As I see it, writing about people whose age, gender, race, religion, culture, and experiences differ from our own is a positive thing, just as reading about them is, and should be encouraged, not criticized as "cultural appropriation." I believe, with Sherwood Anderson, that "the whole glory of writing lies in the fact that it forces us out of ourselves and into the lives of others" and thus bridges divisions between people. And I wholeheartedly agree with Eudora Welty, who said, "What I do in writing of any character is to try to enter into the mind, heart and skin of a human being who is not myself. Whether this happens to be a man or a woman, old or young, with skin black or white, the primary challenge lies in making the jump itself. It is the act of a writer's imagination that I set most high." If, despite our best intentions, we write about the "other" badly, we should take our lumps from readers and critics and try to do better the next time. We shouldn't just give up and write "what we know." We shouldn't sacrifice our imaginations on the altar of political correctness. That, not the attempt to imagine how another human being thinks and feels, is what's offensive to me.

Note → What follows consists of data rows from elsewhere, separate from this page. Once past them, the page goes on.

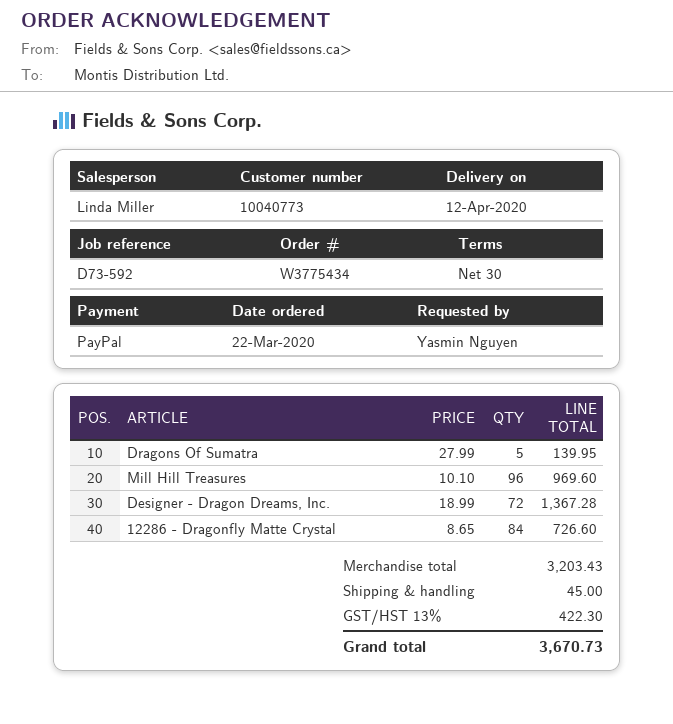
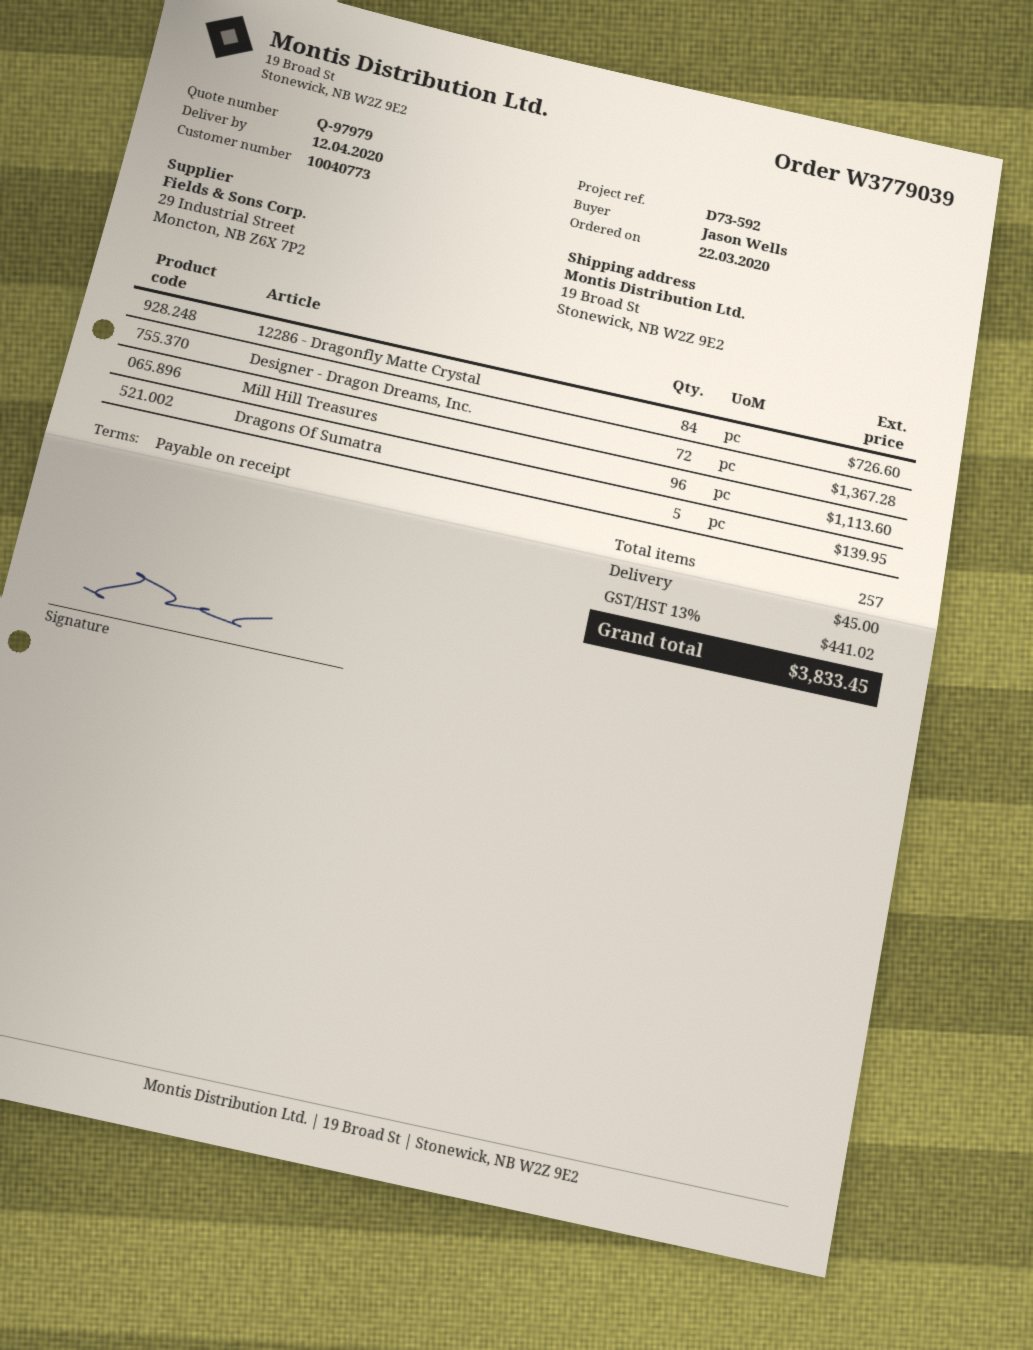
order number: W3775434 -> W3779039
payment terms: 30 days -> on receipt
ordered by: Yasmin Nguyen -> Jason Wells
Mill Hill Treasures: 96 for 969.60 -> 96 for 1113.60
tax: 13% = 422.30 -> 13% = 441.02
total: 3670.73 -> 3833.45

It's a good deal easier to answer people who ask what I write about in my essays, eight of which are collected in the book Alone With All That Could Happen: On Writing Fiction (Revised & Expanded Edition). In my essays I write mostly about the craft of writing fiction and poetry—more specifically, about the creative process, point of view, plot, characterization, description, present-tense narration, the music of syntax, epiphanies, innovative approaches to endings, modes of conveying emotion, experiments with traditional verse forms, and ways to structure short story collections. I have also written essays about various writers and their work. The subjects of these essays include Anton Chekhov, Flannery O'Connor, William Carlos Williams, James Wright, Stephen Dunn, and Lynda Hull. I've also written about jazz poetry and trends in contemporary fiction and about the controversial case of the West Memphis Three, who were wrongly convicted of murdering three eight-year-old boys in 1993.

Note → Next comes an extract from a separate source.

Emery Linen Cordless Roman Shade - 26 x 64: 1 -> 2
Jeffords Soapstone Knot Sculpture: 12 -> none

This website contains links to excerpts from and information about my stories, poems, essays, interviews, and anthologies. Please click on whichever links might interest you. And if you have any comments you'd like to make, please feel free to contact me at davidjauss@sbcglobal.net.
About Me
I was born in Minnesota in 1951 and educated at Southwest Minnesota State College, Syracuse University, and the University of Iowa. I am the author of four collections of short stories, Black Maps, Crimes of Passion, Glossolalia: New & Selected Stories, and Nice People: New & Selected Stories II; two books of poems, You Are Not Here and Improvising Rivers; a collection of craft essays, Alone With All That Could Happen: On Writing Fiction (Revised & Expanded Edition); and an essay on the issue of completion in a work of art that was published as a chapbook, A Crack in Everything: How We Know What's Done Is Done. I have also edited three anthologies, Words Overflown by Stars, an anthology of essays on the craft of fiction, poetry, and creative nonfiction from past and present faculty of Vermont College of Fine Arts, The Best of Crazyhorse: Thirty Years of Poetry and Fiction, and, with Philip Dacey, Strong Measures: Contemporary American Poetry in Traditional Forms.
My fiction, poetry, and essays have appeared in numerous magazines, including Arts & Letters, The California Quarterly, The Georgia Review, The Iowa Review, The Missouri Review, The Nation, New England Review, The Paris Review, Ploughshares, Poetry, Prairie Schooner, Shenandoah, upstreet and The Writer's Chronicle. My work has also been read over Voice of America radio and translated into Braille, Spanish, German, Chinese, Hebrew, Indonesian, and Farsi.
My fiction has appeared in more than a dozen anthologies, including Best American Short Stories; Prize Stories: The O. Henry Awards; The Pushcart Prize: Best of the Small Presses; and The Pushcart Book of Stories: Best Stories from the Pushcart Prize.
My poetry has appeared in 30-plus anthologies, including Strongly Spent: 50 Years of Shenandoah Poetry and The Poetry Anthology, 1912-2002: Ninety Years of America's Most Distinguished Verse Magazine.
From 1981 to 1991 I served as fiction editor of Crazyhorse, and I served on the Editorial Board of Hunger Mountain: The Vermont College of Fine Arts Journal of Arts & Letters from 2002 to 2014.
In addition to the O. Henry Prize, two Pushcart Prizes, and the Best American Short Stories selection mentioned above, my awards and honors include the AWP Award for Short Fiction, the Fleur-de-Lis Press Poetry Prize, a National Endowment for the Arts Fellowship, a James A. Michener/Copernicus Society of America Fellowship, a fellowship from the Minnesota State Arts Board, three fellowships from the Arkansas Arts Council, and the Porter Fund Award for Literary Excellence.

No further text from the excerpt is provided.